Unfortunately, upon reviewing the reasons, I was yet again stunned by the bland, blindingly obvious reasons (and totally avoidable!) reasons why firms go broke. Here are a few of my favourites:
- Failure to adapt your product to meet customer needs
- Failure of businesses need to grow - Poor management
- Directors aiming to find new markets, but not making a single sale
- Companies diversifying into new, unknown areas without a clue about costs
- Company directors spending too much money on frivolous purposes thus using up all available capital
Failure to have a product that meets customer needs? Failure to grow?...err...Ok. Directors spending too much money on frivolous purposes? This stuff is not exactly complicated.
Unfortunately, virtually all of the 65 reasons are fairly obvious and very often avoidable. This 100% matches my experience as a business growth consultant. Many of the management teams we work with are filled with brilliant and talented people who are not doing some obvious things.

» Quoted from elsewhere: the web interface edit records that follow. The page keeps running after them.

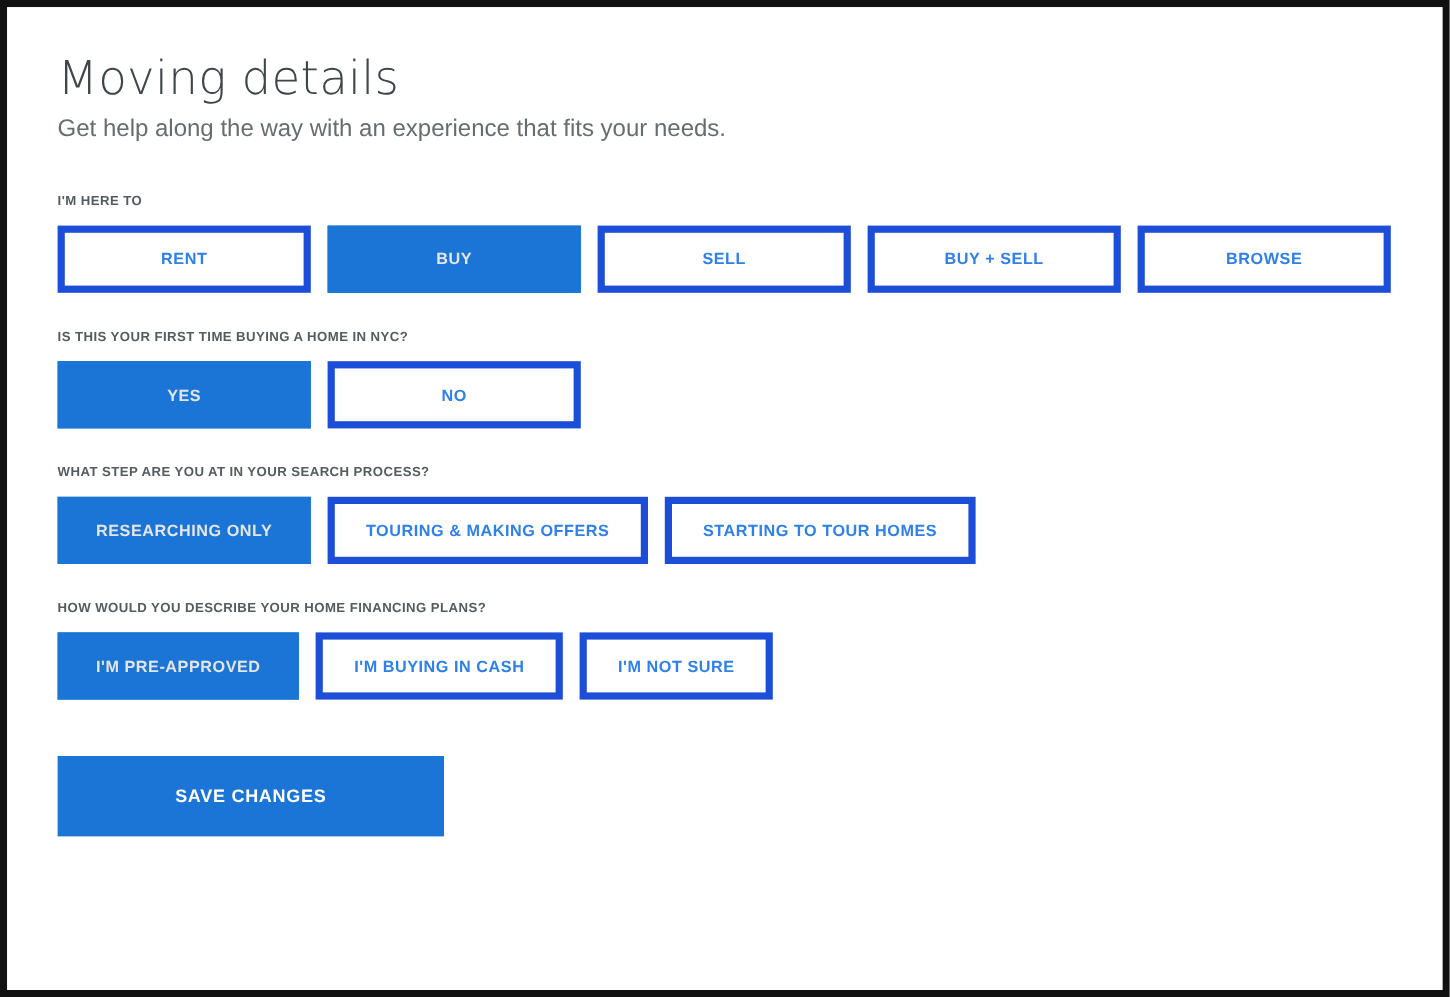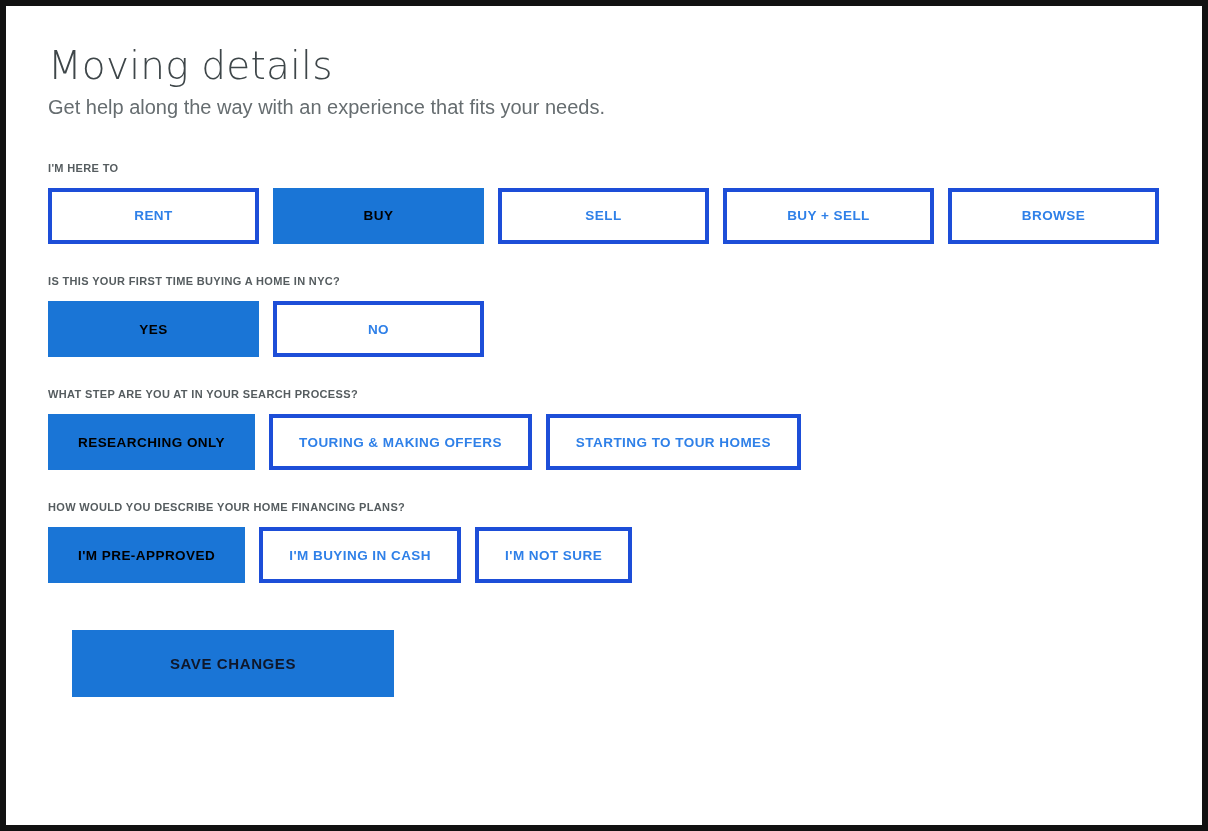--- a/index.html
+++ b/index.html
@@ -88,7 +88,7 @@
   .option-btn {
     box-sizing: border-box;
     height: 56px;
-    border: 4px solid #1d4ed8;
+    border: 6px solid #1d4ed8;
     background: #ffffff;
     color: #2f80e8;
     font-size: 13.5px;

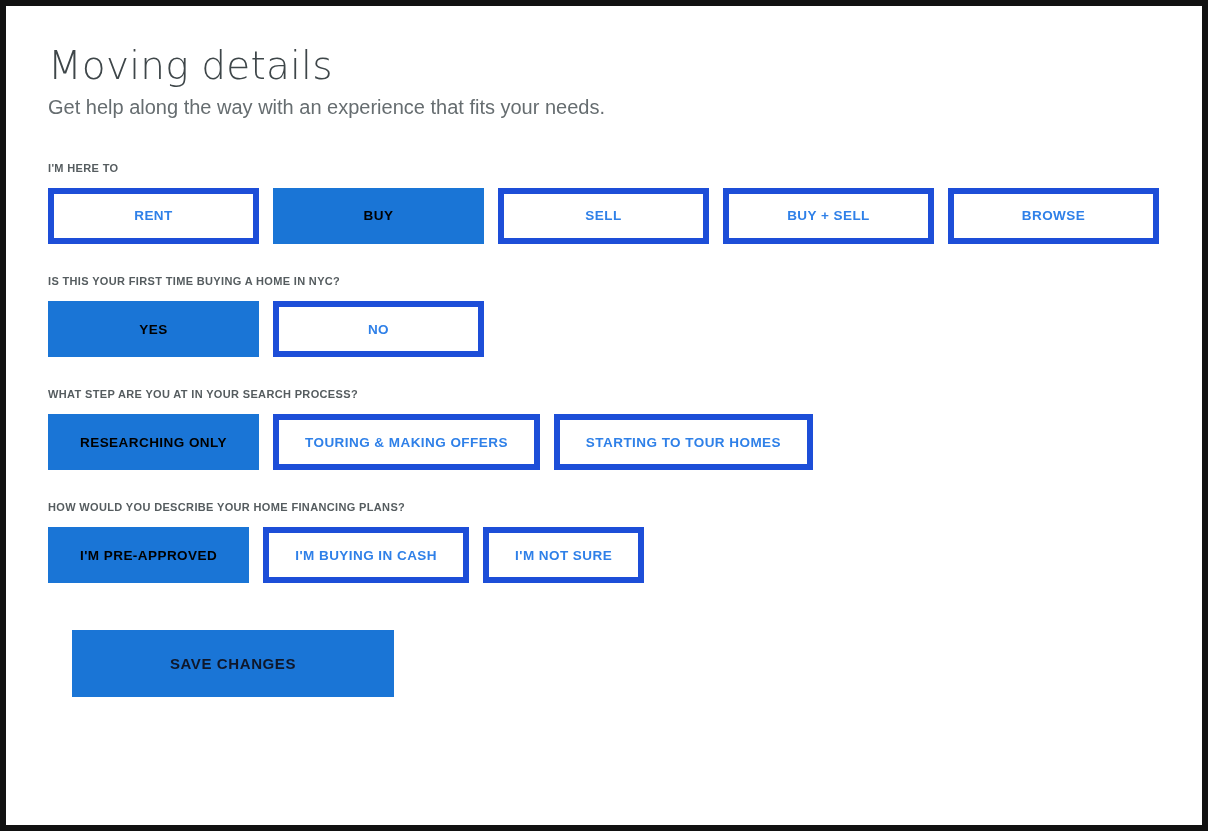--- a/index.html
+++ b/index.html
@@ -108,7 +108,7 @@
   .option-btn.selected {
     background: #1a75d6;
     border-color: #1a75d6;
-    color: #000000;
+    color: #e5e5e5;
   }
 
   

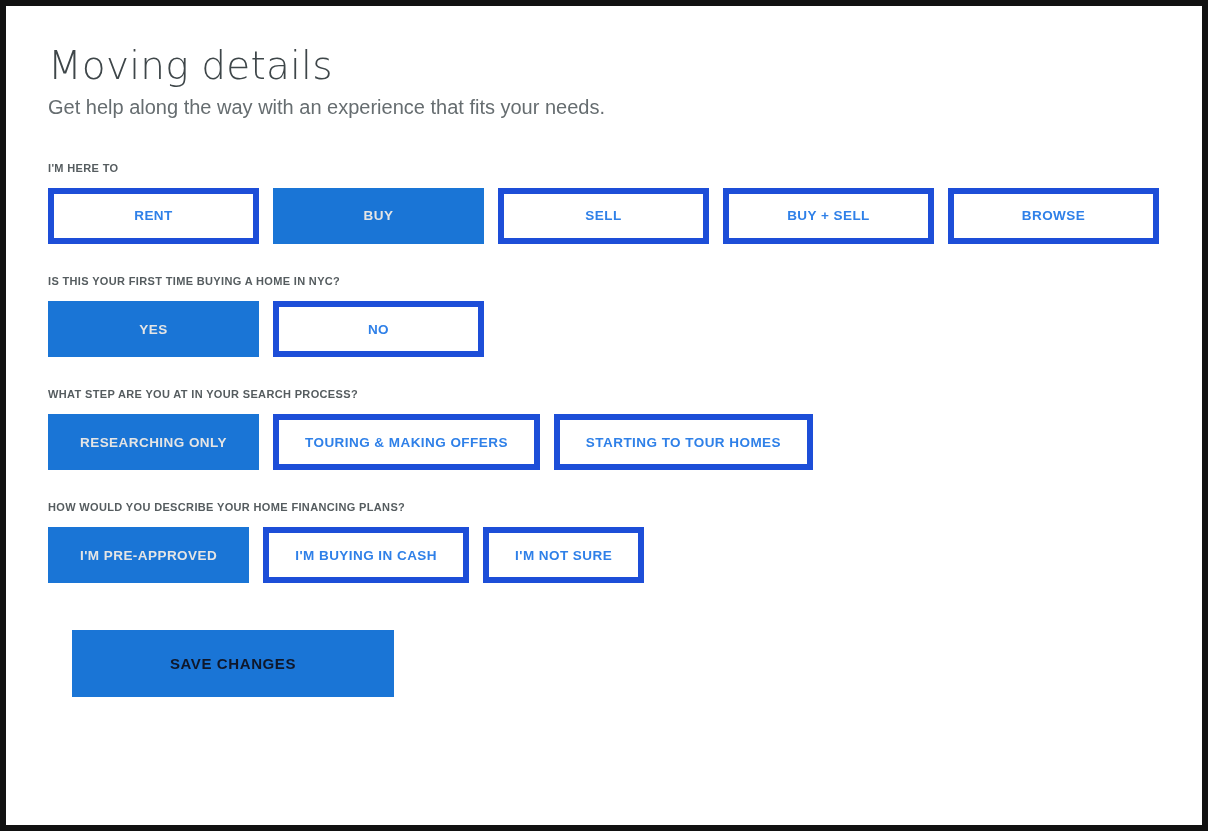--- a/index.html
+++ b/index.html
@@ -128,7 +128,7 @@
     height: 67px;
     background: #1a75d6;
     border: none;
-    color: #0f172a;
+    color: #ffffff;
     font-size: 15px;
     font-weight: 700;
     letter-spacing: 0.6px;
@@ -139,7 +139,6 @@
     cursor: pointer;
     font-family: "Liberation Sans", sans-serif;
     user-select: none;
-    margin-left: 24px;
   }
 </style>
 </head>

The other thing one can see on this list is that 50% of the reasons listed are just about money...costs too high, cash flow, customers not paying etc. etc. All true but in my experience, in many cases, a money problem is simply a symptom for something else...like a lack of strategy or clarity of offer which leads to a money problem.
I am going to use this fun list this Tuesday morning and see how true it rings to the business owners in the room. Have a look at the UK insolvency helpline site.....see if it rings any bells for you. DWG
1 comment:
I think that it's all common sense stuff, but that people don't have a process to attack it... they're too busy running the day to day, and get lost in the detail.